Вообще, неправильно было бы думать, что по отношению к маленьким Финкам со стороны их сверстников велась какая-то целенаправленная травля. Нет, все эти инциденты носили, так сказать, спонтанный характер. Ну, например, папка всыпал ремня – дать тумака Рыжему для разрядки отрицательных эмоций. Поставила училка 'пару' – снять с 'жир-треста' панамку и перекидывать ее из рук в руки, чтобы он попыхтел, пытаясь перехватить, ну, а потом потоптать ее в пыли, да помочиться на нее – и пусть забирает.
При этом он вовсе не был парией (т.е. неприкасаемым).
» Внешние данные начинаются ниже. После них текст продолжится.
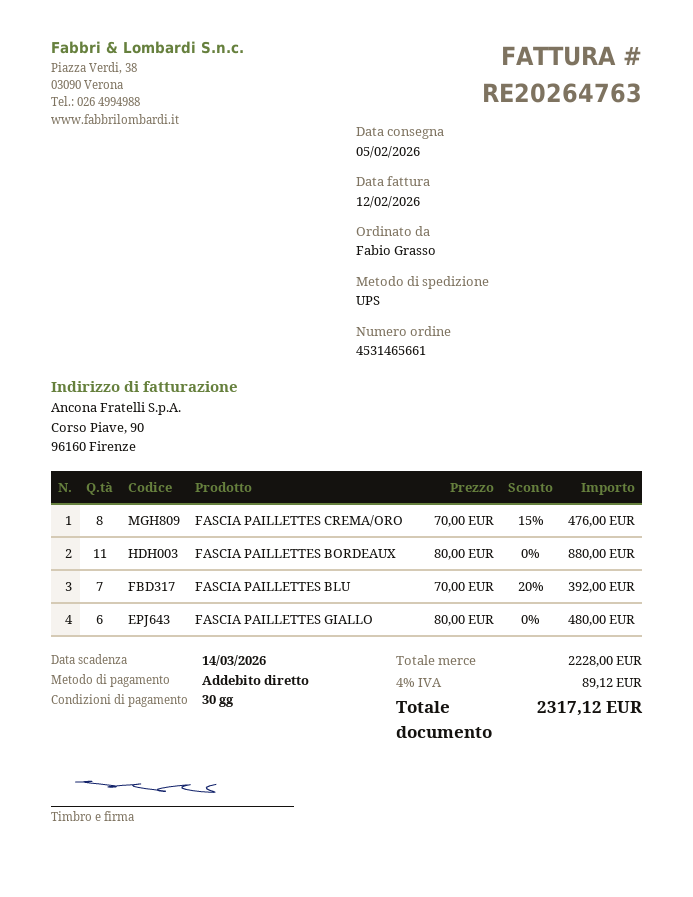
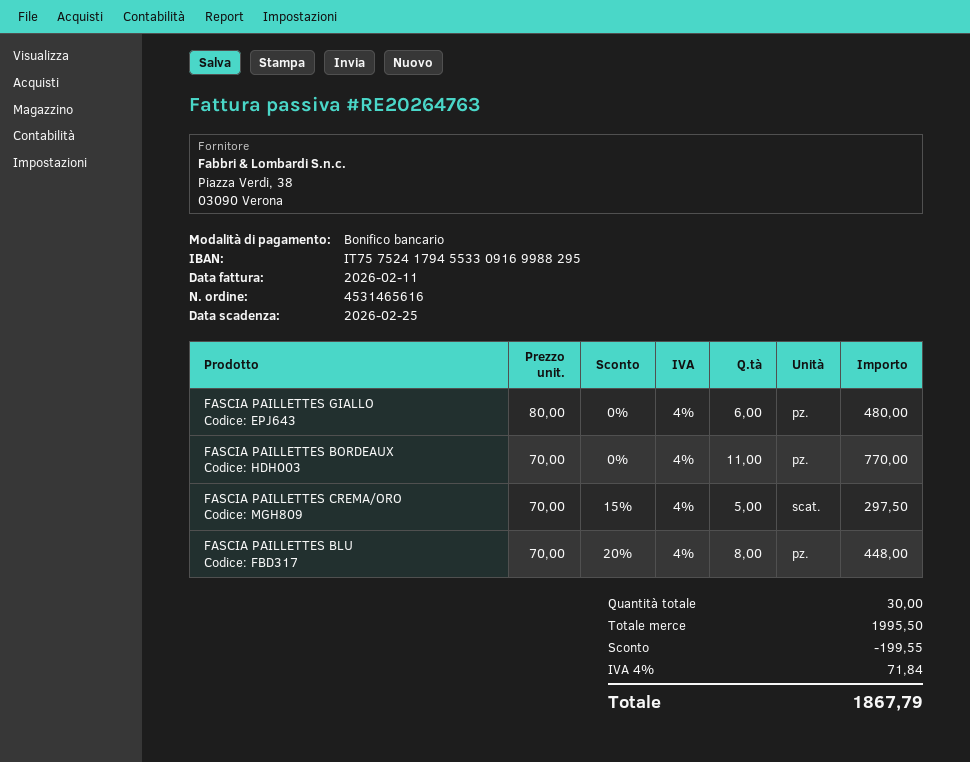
order number: 4531465661 -> 4531465616
invoice date: 2026-02-12 -> 2026-02-11
due date: 2026-03-14 -> 2026-02-25
payment method: direct debit -> bank transfer
FASCIA PAILLETTES CREMA/ORO: 8 x 70.00 - 15% = 476.00 -> 5 x 70.00 - 15% = 297.50
FASCIA PAILLETTES BORDEAUX: 11 x 80.00 = 880.00 -> 11 x 70.00 = 770.00
FASCIA PAILLETTES BLU: 7 x 70.00 - 20% = 392.00 -> 8 x 70.00 - 20% = 448.00
subtotal: 2228.00 -> 1995.50
discount: none -> 199.55
tax: 4% = 89.12 -> 4% = 71.84
total: 2317.12 -> 1867.79

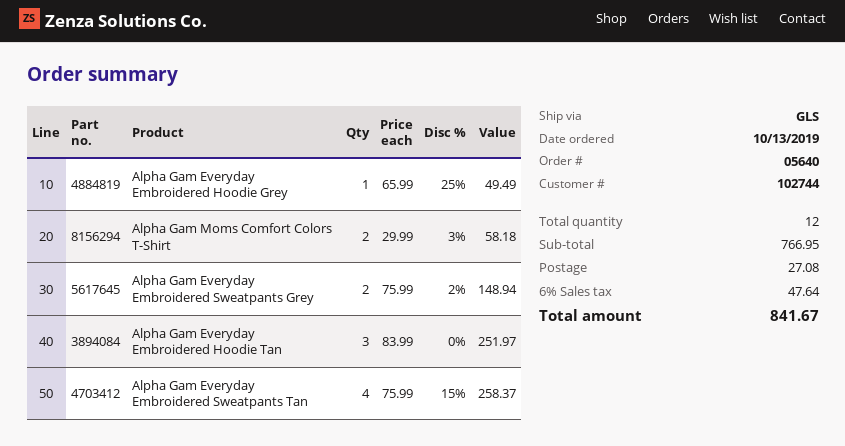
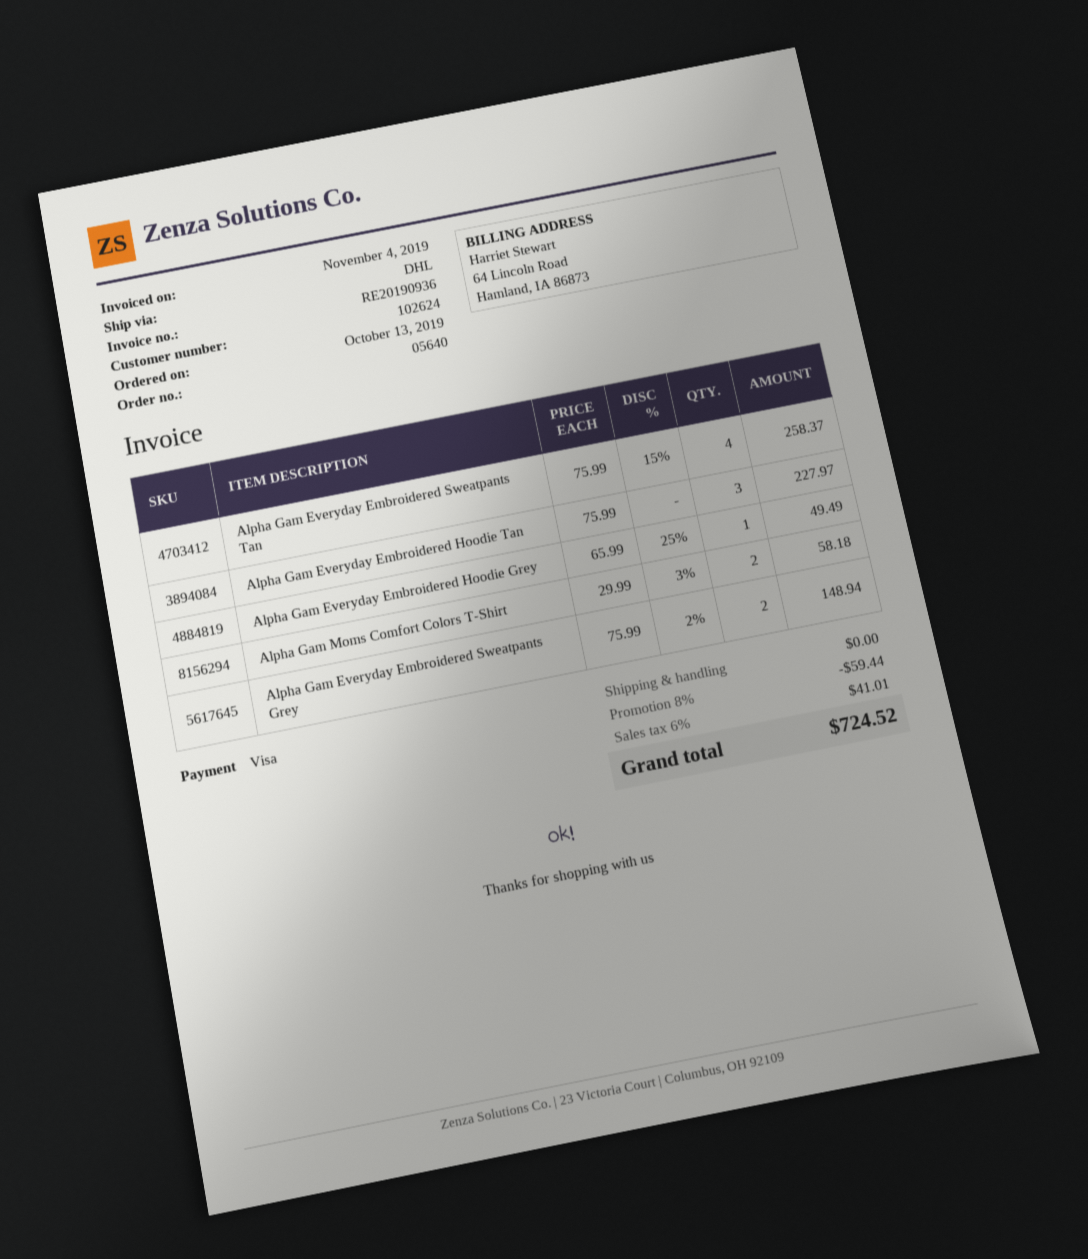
customer number: 102744 -> 102624
shipping method: GLS -> DHL
Alpha Gam Everyday Embroidered Hoodie Tan: 3 x 83.99 = 251.97 -> 3 x 75.99 = 227.97
discount: none -> 8% = 59.44
shipping: 27.08 -> 0.00
tax: 6% = 47.64 -> 6% = 41.01
total: 841.67 -> 724.52

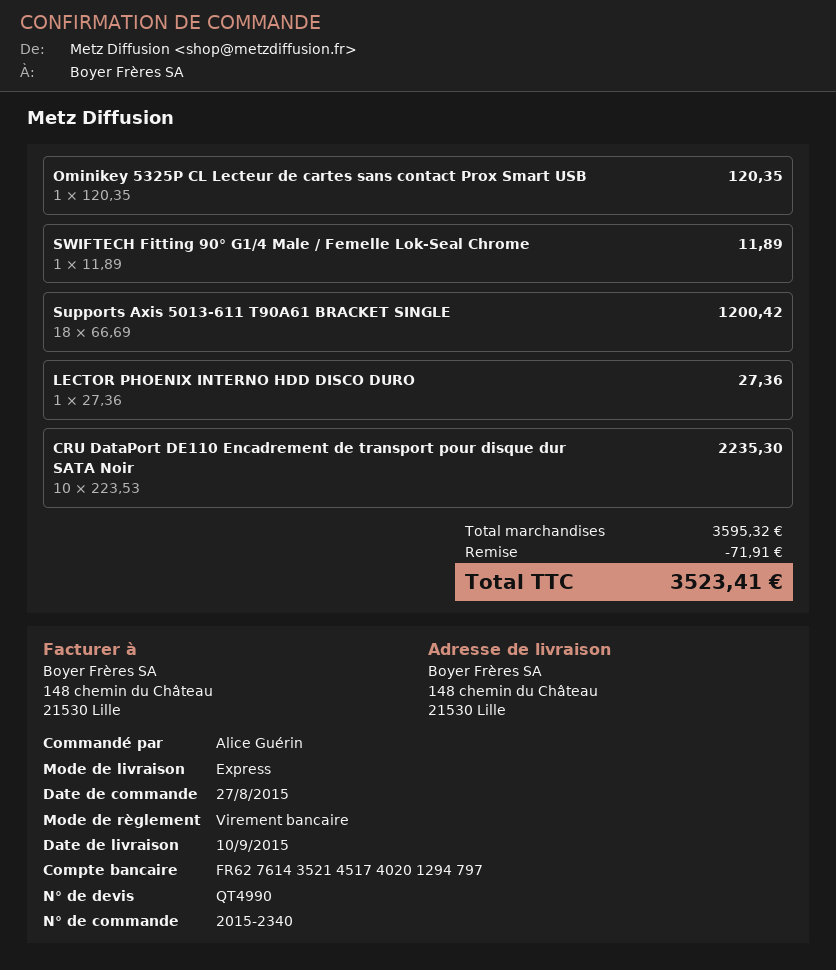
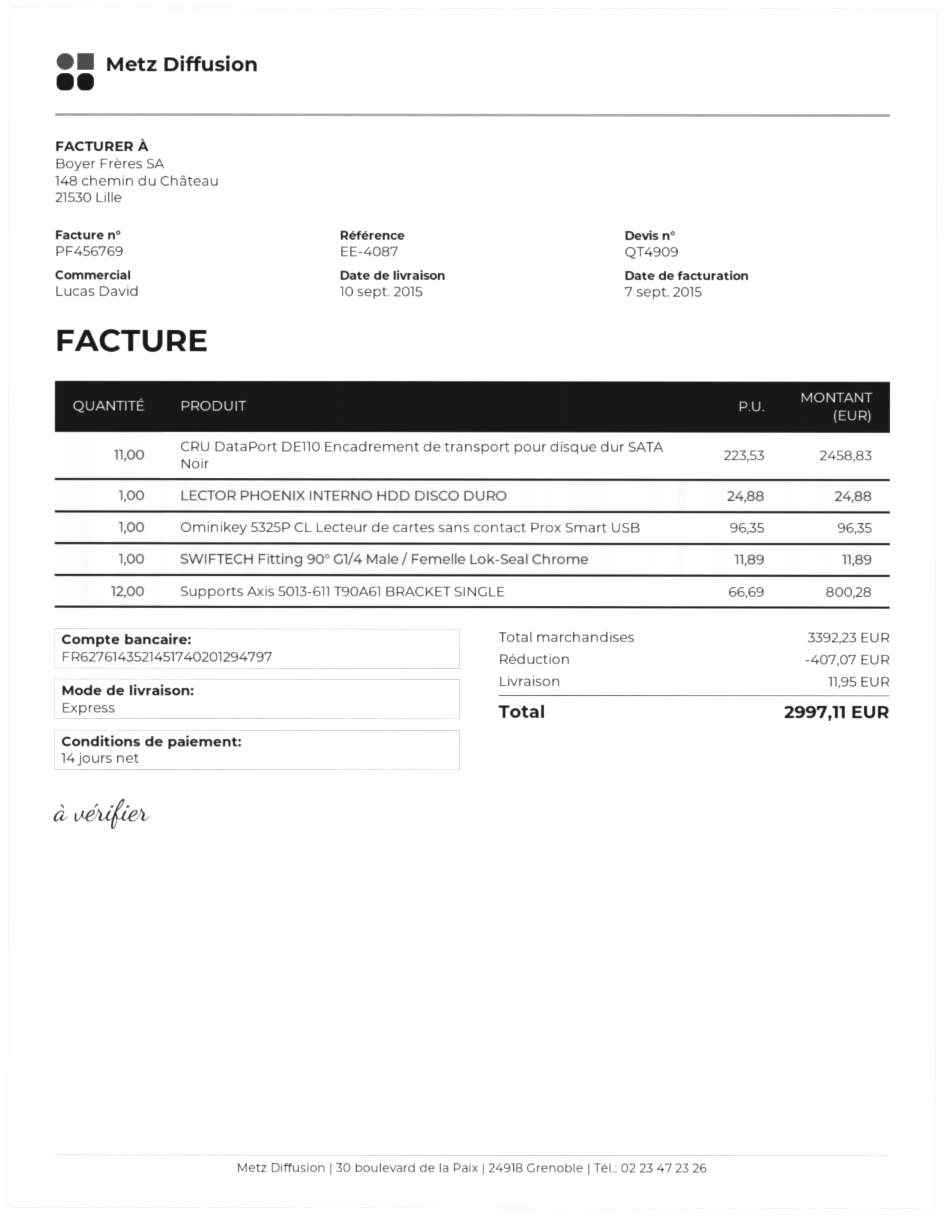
quote number: QT4990 -> QT4909
Ominikey 5325P CL Lecteur de cartes sans contact Prox Smart USB: 1 x 120.35 = 120.35 -> 1 x 96.35 = 96.35
Supports Axis 5013-611 T90A61 BRACKET SINGLE: 18 x 66.69 = 1200.42 -> 12 x 66.69 = 800.28
LECTOR PHOENIX INTERNO HDD DISCO DURO: 1 x 27.36 = 27.36 -> 1 x 24.88 = 24.88
CRU DataPort DE110 Encadrement de transport pour disque dur SATA Noir: 10 x 223.53 = 2235.30 -> 11 x 223.53 = 2458.83
subtotal: 3595.32 -> 3392.23
discount: 71.91 -> 407.07
shipping: none -> 11.95
total: 3523.41 -> 2997.11

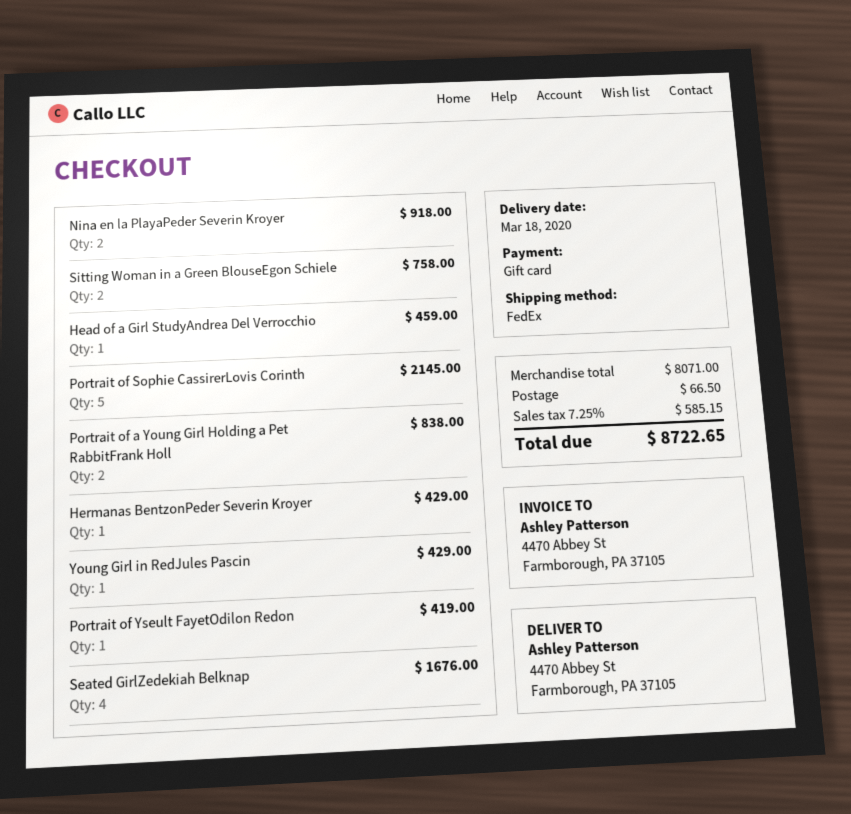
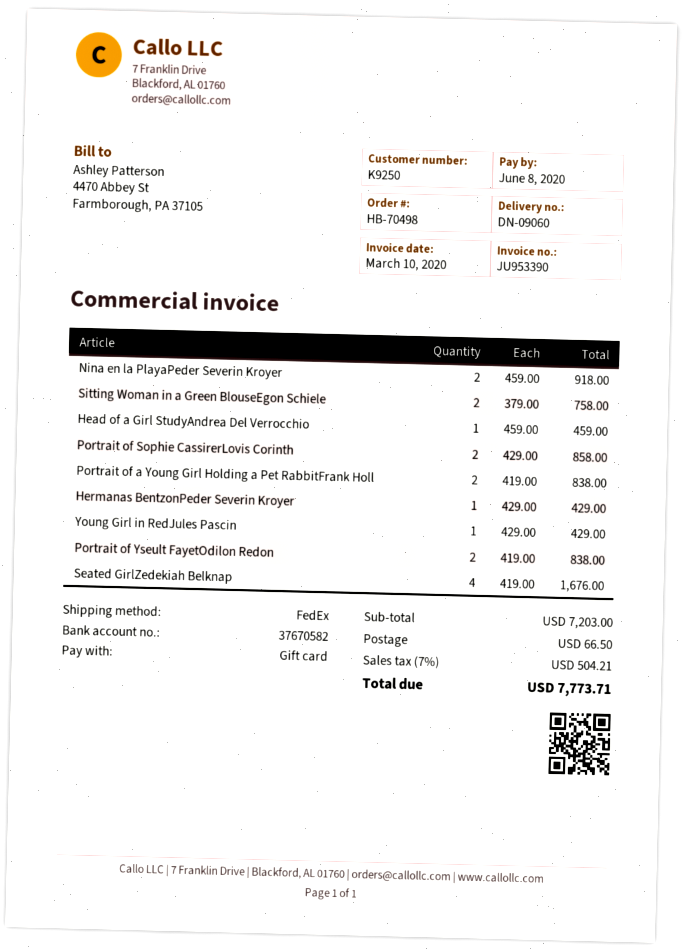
Portrait of Sophie CassirerLovis Corinth: 5 for 2145.00 -> 2 for 858.00
Portrait of Yseult FayetOdilon Redon: 1 for 419.00 -> 2 for 838.00
subtotal: 8071.00 -> 7203.00
tax: 7.25% = 585.15 -> 7% = 504.21
total: 8722.65 -> 7773.71

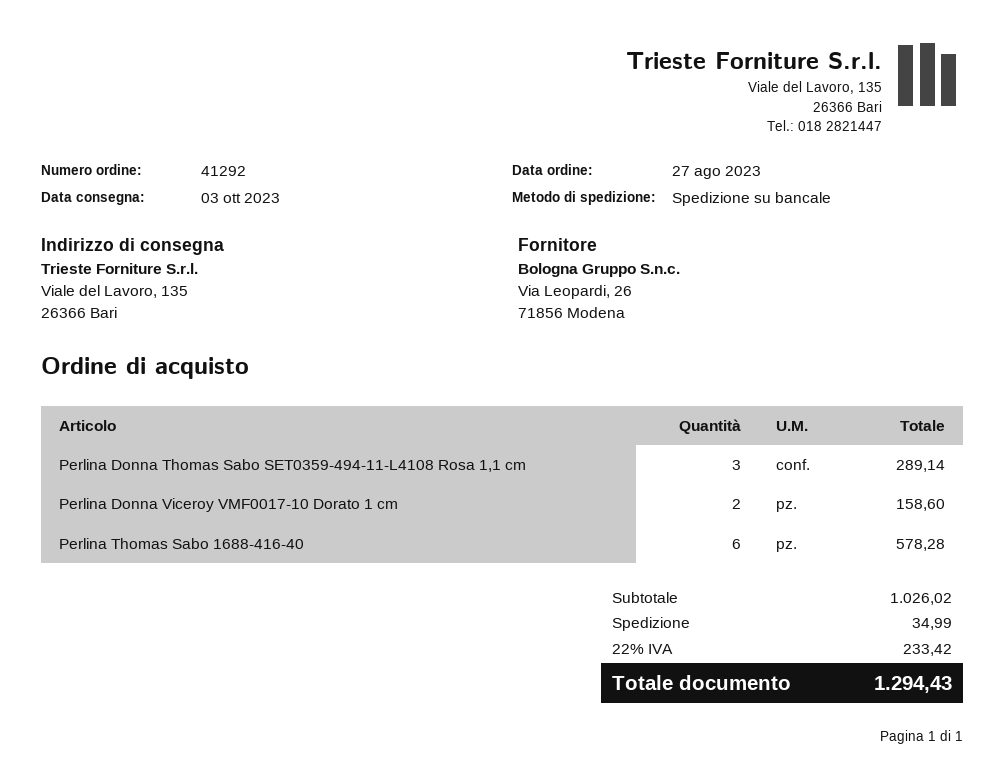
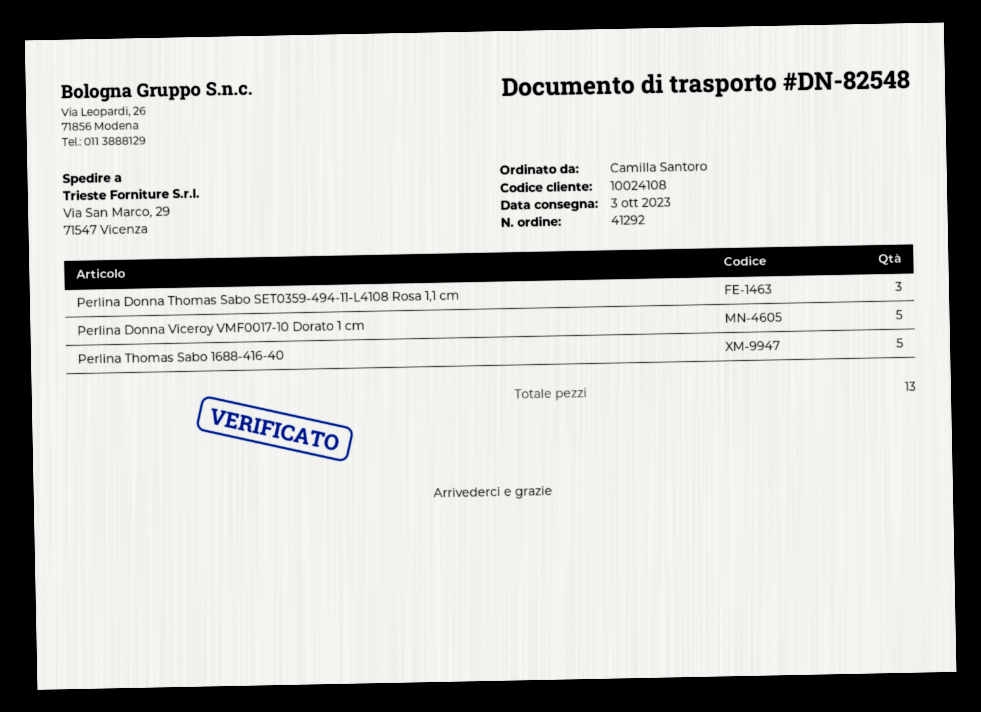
ship to: Viale del Lavoro, 135, 26366 Bari -> Via San Marco, 29, 71547 Vicenza
Perlina Donna Viceroy VMF0017-10 Dorato 1 cm: 2 -> 5
Perlina Thomas Sabo 1688-416-40: 6 -> 5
Правильнее было бы сказать, что он имел самый низкий 'рейтинг' в той негласной иерархии, которая неизбежно складывается в любой, даже взрослой, компании. Ведь в каждом сообществе всегда есть 'козел отпущения', то есть, наименее ценный персонаж. На нем легче всего сорвать зло в случае неуспеха какого-либо начинания, а то и обвинить его в этом неуспехе, отточить на нем свое остроумие, а при случае и пожертвовать им, т.е. 'сдать'. Например, указав на него как на главного виновника и инициатора разбитого ли окна, 'стыренной' ли из соседского сада смородины или острого камешка, ловко пущенного из рогатки в самое выпуклое место какой-нибудь девахи из фабричного общежития во время ежевечерних 'танцев-обжиманцев'. Да мало ли? И вот что приятно, такой аутсайдер никогда не отречется от возведенных на него клевет, всегда возьмет вину на себя, ни за что не укажет на 'вышестоящего', потому как это было бы ПРЕДАТЕЛЬСТВОМ. А ПРЕДАТЕЛЬСТВО, сами понимаете, не прощается.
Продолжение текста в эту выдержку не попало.